慶応義塾大学は就職に強い大学として知られています。もちろん偏差値の高い難関大ということもありますが、理由はそれだけではなさそうです。慶應がなぜ就職に強いのか、理由を考えてみましょう。


三田会の強さ

慶応義塾大学の卒業生は塾員と呼ばれます。学校を卒業しても、同じ学校で学んだ仲間という考え方を大切にしているのです。塾員はそれぞれ三田会という組織に所属します。これは単なる同窓会組織ではありません。あらゆる場所に三田会は存在します。同じ学年、同じ学科、専攻、同じサークルだけではなく、大企業などでは会社ごとに三田会の組織が存在します。ちょっとした笑い話ですが、慶応義塾大学のライバル校である早稲田大学の中にも慶應出身の職員や教員や早稲田三田会を結成しているなんて話もあります。三田会は大学だけにとどまりません。慶應義塾の付属高校の繋がりも存在します。例えば慶応義塾大学には医学部はあっても歯学部はありません。ですが、慶應義塾の付属高校出身で歯学部に行った歯医者さんが結成している三田会もあります。

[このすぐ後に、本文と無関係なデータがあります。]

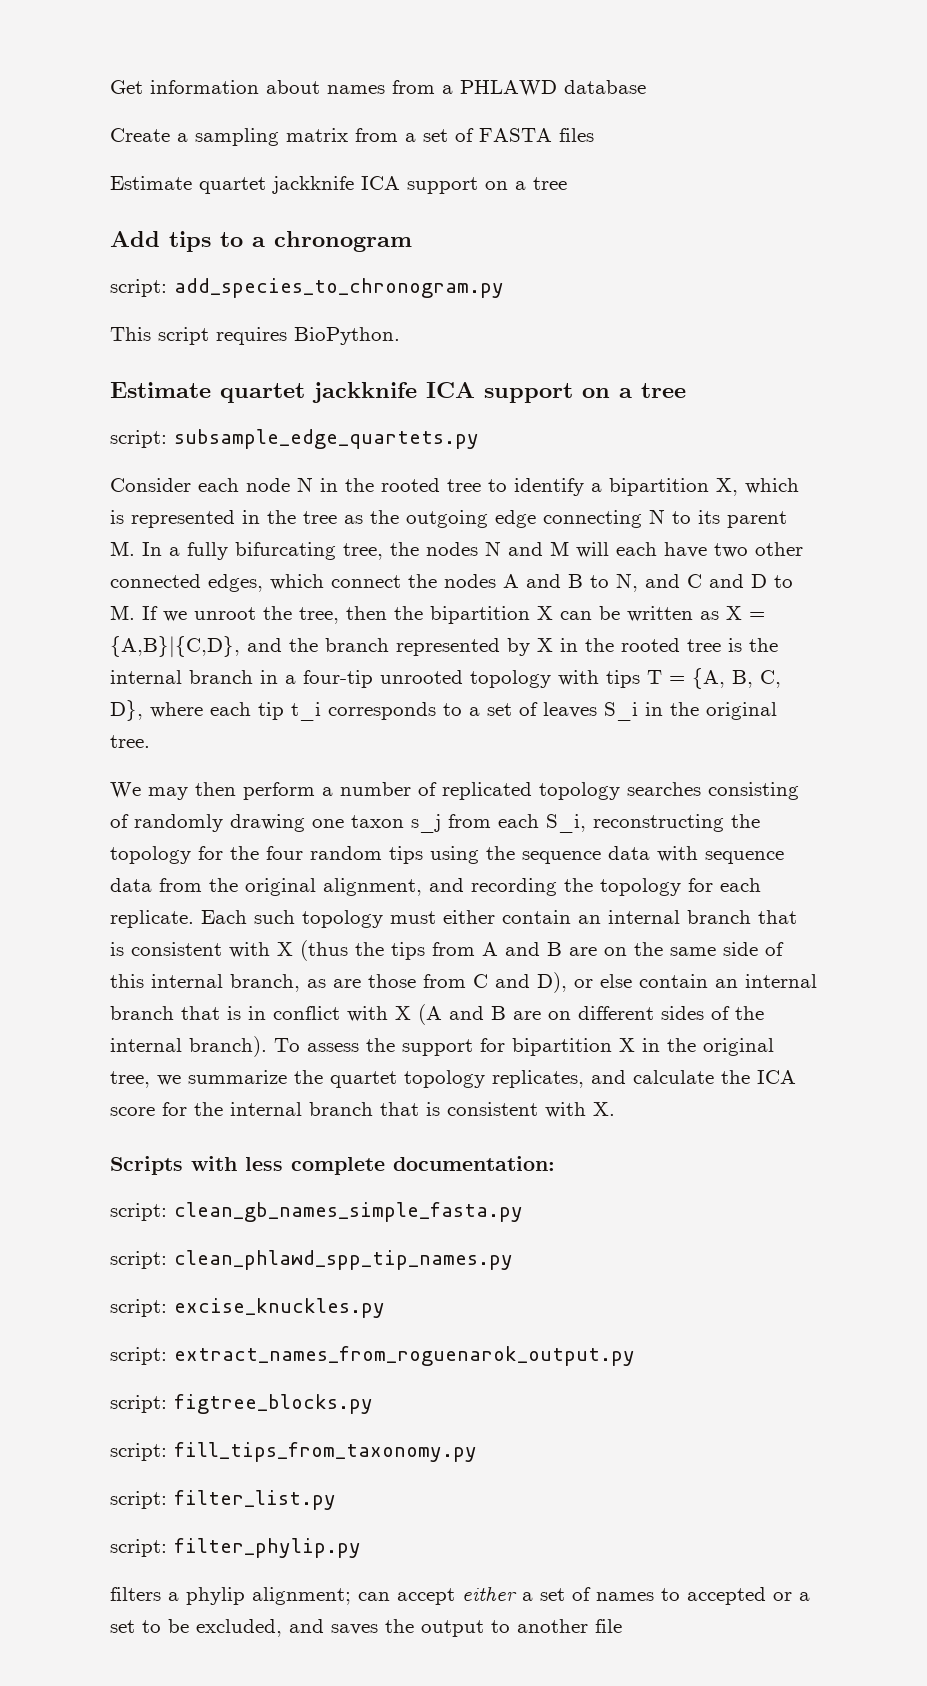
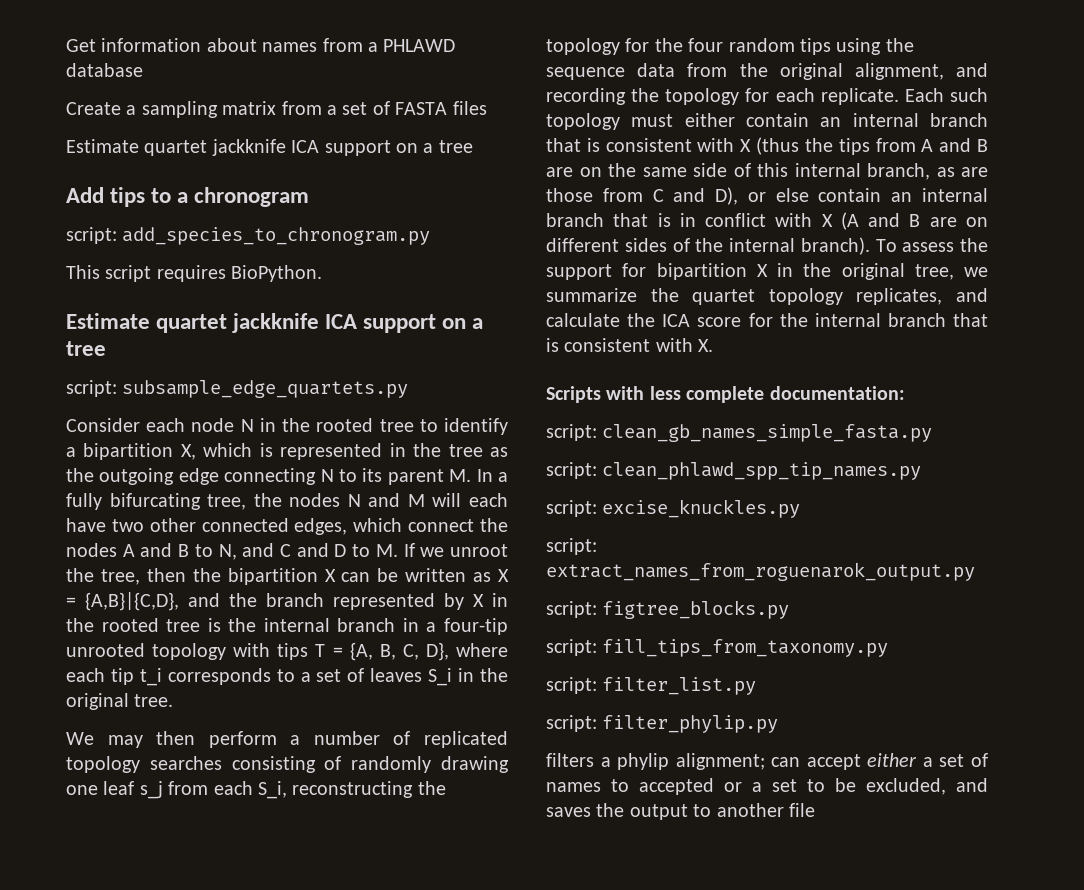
[351,815,404,828] taxon -> [103,781,135,795] leaf
[657,846,784,864] [110,878,152,892] with sequence data -> (676, 70) none

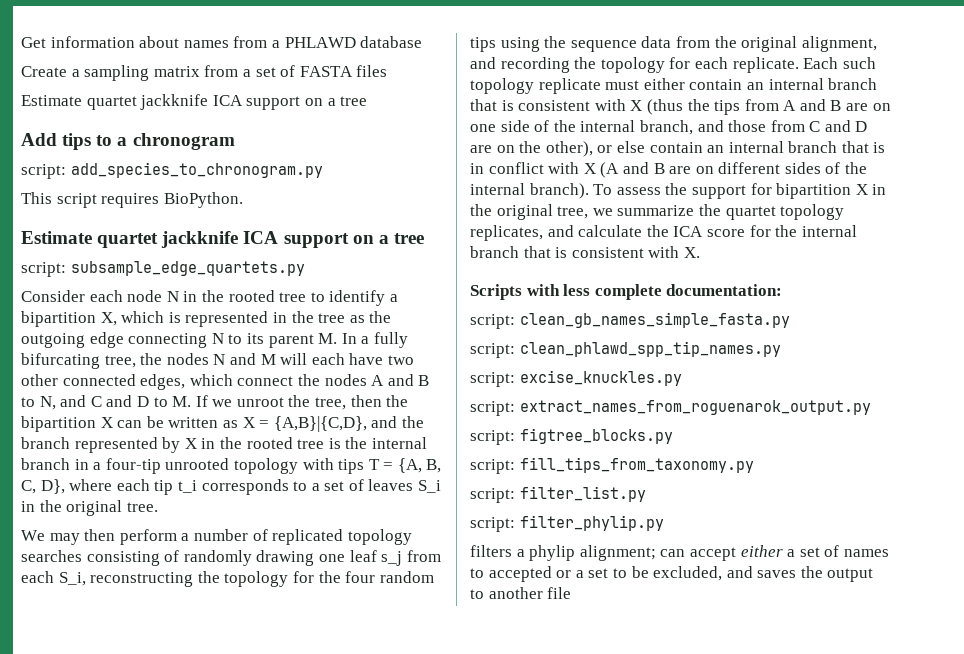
(620, 121) none -> [538,78,601,94] replicate
[608,163,687,177] the same -> [470,124,496,132] one
[757,163,788,177] this -> [553,120,576,132] the
[936,167,988,177] as are -> [697,120,724,132] and
[715,187,739,205] D), -> [855,121,868,132] [470,141,593,157] D are on the other),

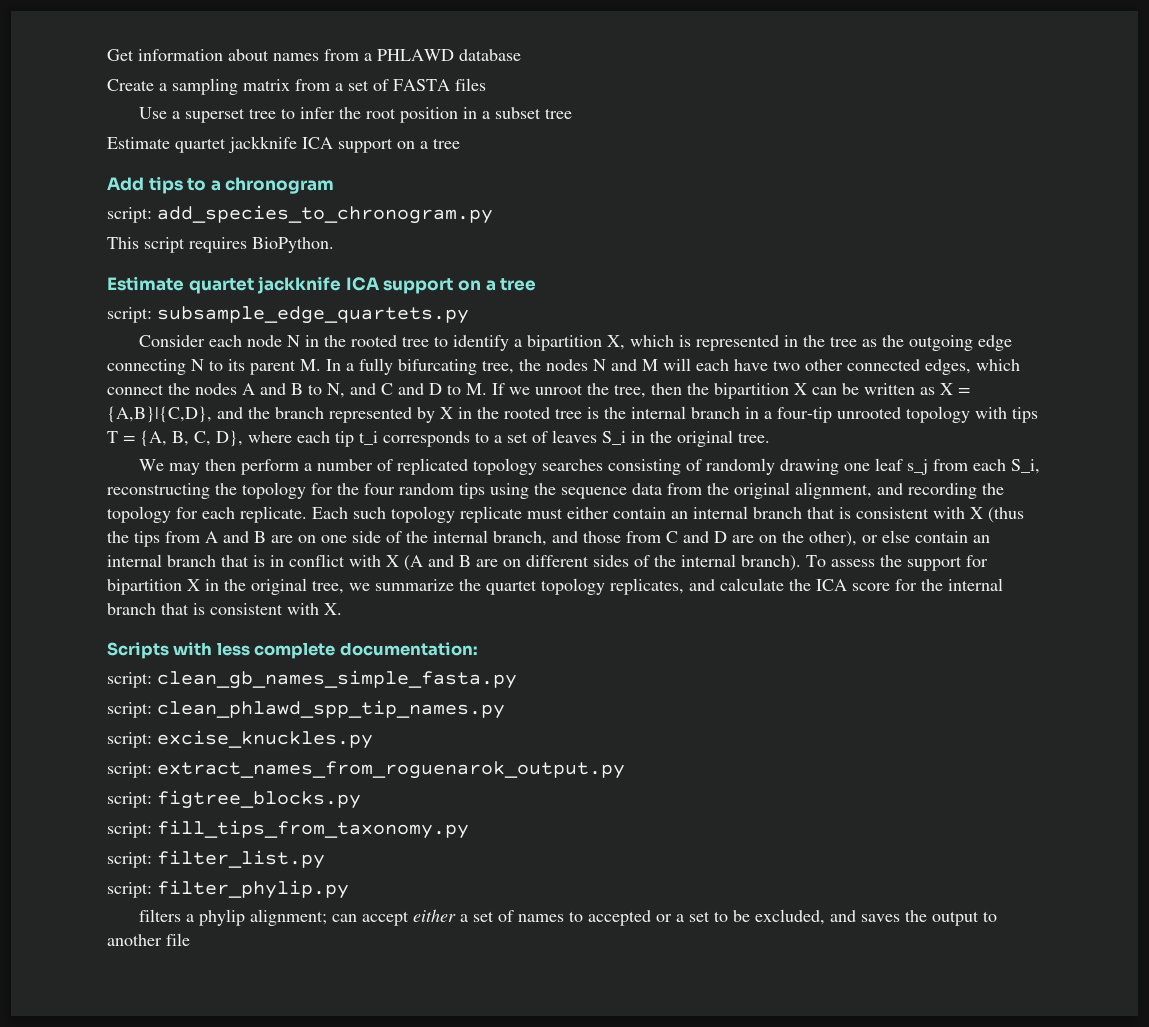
(388, 71) none -> [139,107,573,123] // Use a superset tree to infer the root position in a subset tree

こうした三田会の結束力の強さが就職力の強さにつながることになるのです。

卒業生との結びつき

三田会は卒業生組織ですが、塾員は卒業後も大学のゼミナールなどにはひんぱんに出入りします。それは日常的な飲み会から、夏合宿までさまざまです。少しでも社会人経験のある先輩が出入りすることによって、学生たちは生身の情報を手に入れることができ、なおかつ社会性も同年代の大学生に比べて身に付けることができます。学生から社会人にいきなり成るのではなく、ゆっくりと社会化しているとも言えるでしょう。経済学部や商学部では、学園祭の三田祭の場所を使ってゼミナール発表会を行うところも多くあります。これも対世間への馴致につながるものでしょう。

慶応義塾大学が就職に強い理由は偏差値の高さだけではありません。同窓会組織が、地域や卒業年ごとだけでなく地域ごとにあり、学生との結びつきも強いものになっているのです。そのため、就職への身構えがしっかりとできているのです。